How Estrogen Therapy Can Help Protect Your Heart
If you’re considering hormone therapy for your menopause symptoms, you may have some questions about heart health. The science around this subject is complex, but recent research has pointed to two important findings: First, estrogen does protect heart health under certain conditions. And second, the cardiovascular impact of hormone therapy depends largely on timing. Let’s explore the connection between estrogen and heart health.
Estrogen & Heart Health
As far back as the 1970s, researchers suspected that estrogen offered protection against cardiovascular disease. This was based on the simple observation that women (whose estrogen levels are higher) tend to develop heart disease about ten years later than men. This timing coincides with the menopausal transition, which causes estrogen levels to fall. Certain risk factors for heart disease (such as high blood pressure) also increase around the time of menopause.

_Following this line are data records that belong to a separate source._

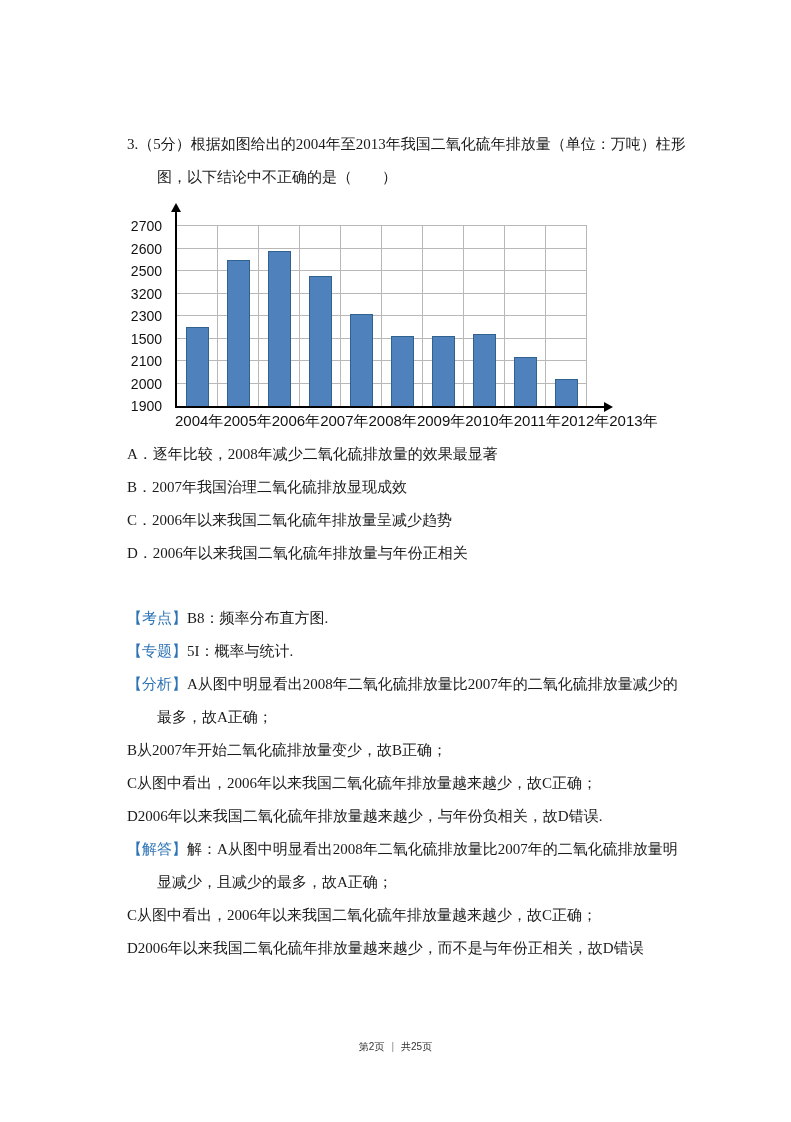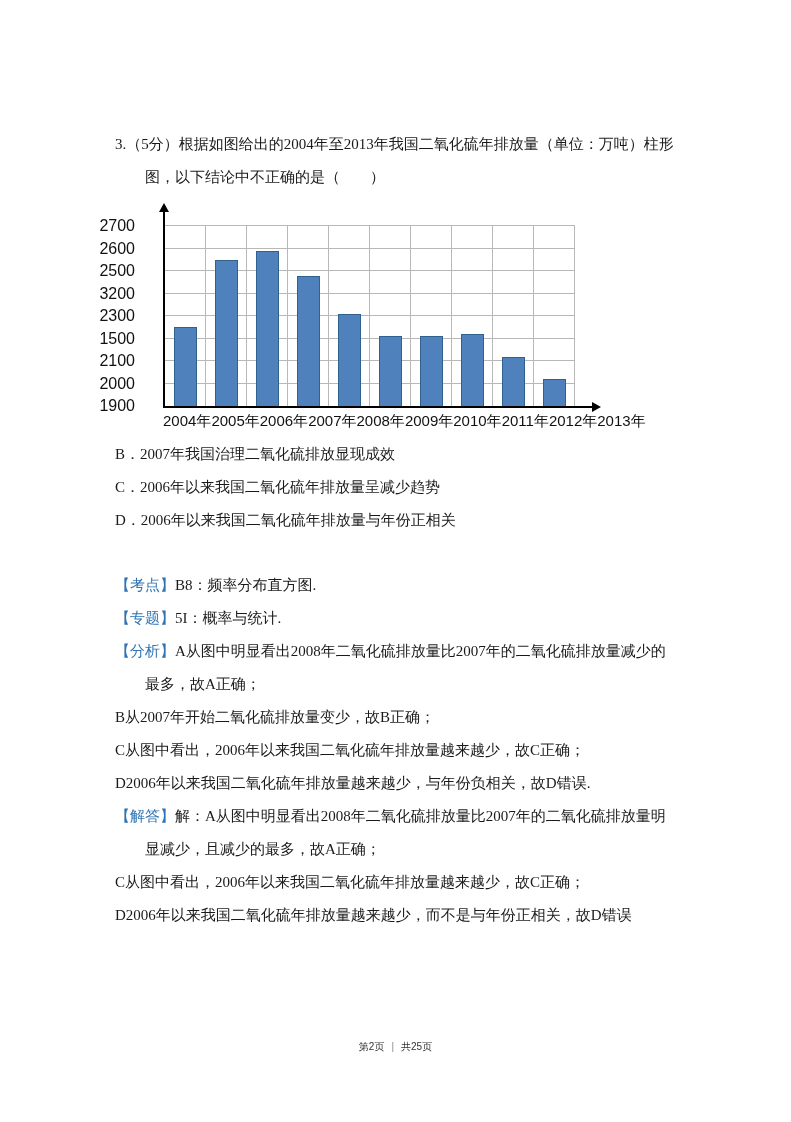"3.（5分）根据如图给出的2004年至2013年我国二氧化硫年排放量（单位：万吨" .page { padding-left: none -> 12px }
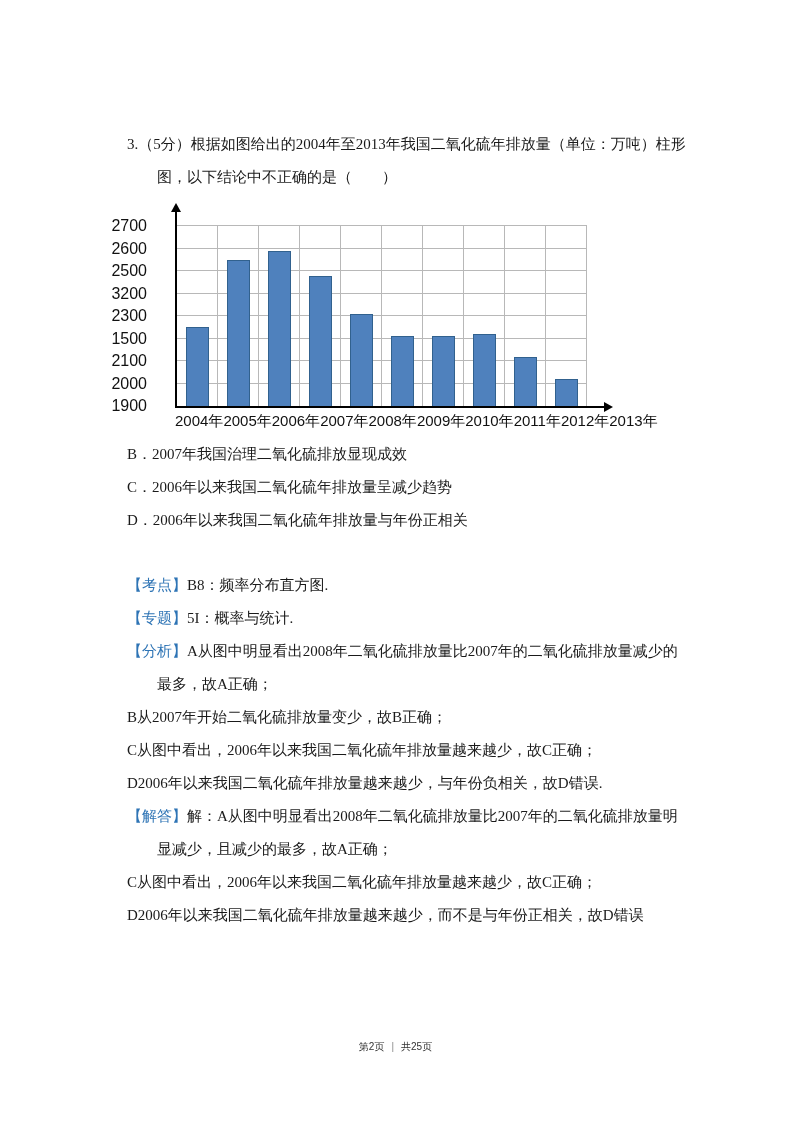"2700" .y-label { font-size: 16px -> 14px; right: 22px -> 7px }
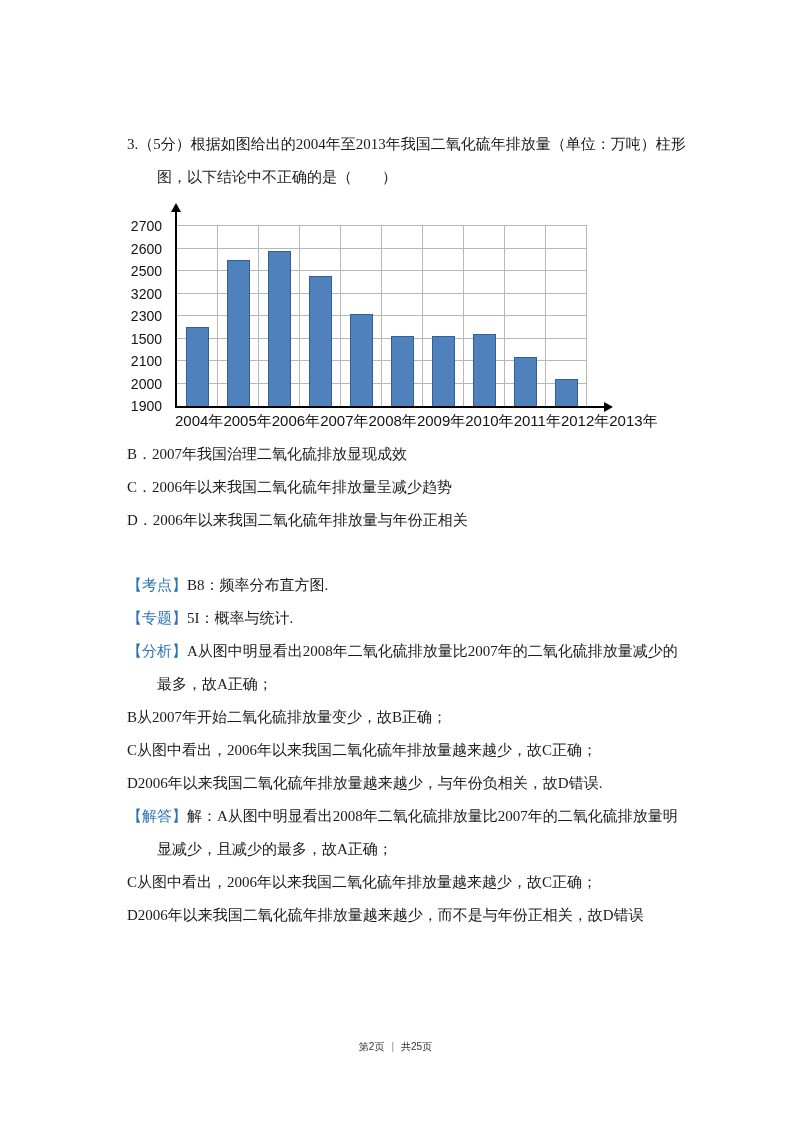"A．逐年比较，2008年减少二氧化硫排放量的效果最显著" p.option { html: none -> <p>A．逐年比较，2008年减少二氧化硫排放量的效果最显著</p> }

Today, it’s widely accepted that estrogen offers cardiovascular benefits and that menopause can influence your heart health profile in complex ways. Here are some areas where we see this impact:
Hypertension
Blood vessels naturally constrict and dilate in the course of your daily life. When they’re constricted, your blood pressure rises. This is useful in certain situations (e.g. when it’s cold and you’re preserving vital heat), but it can be damaging to your heart and blood vessels if pressure remains high for an extended time.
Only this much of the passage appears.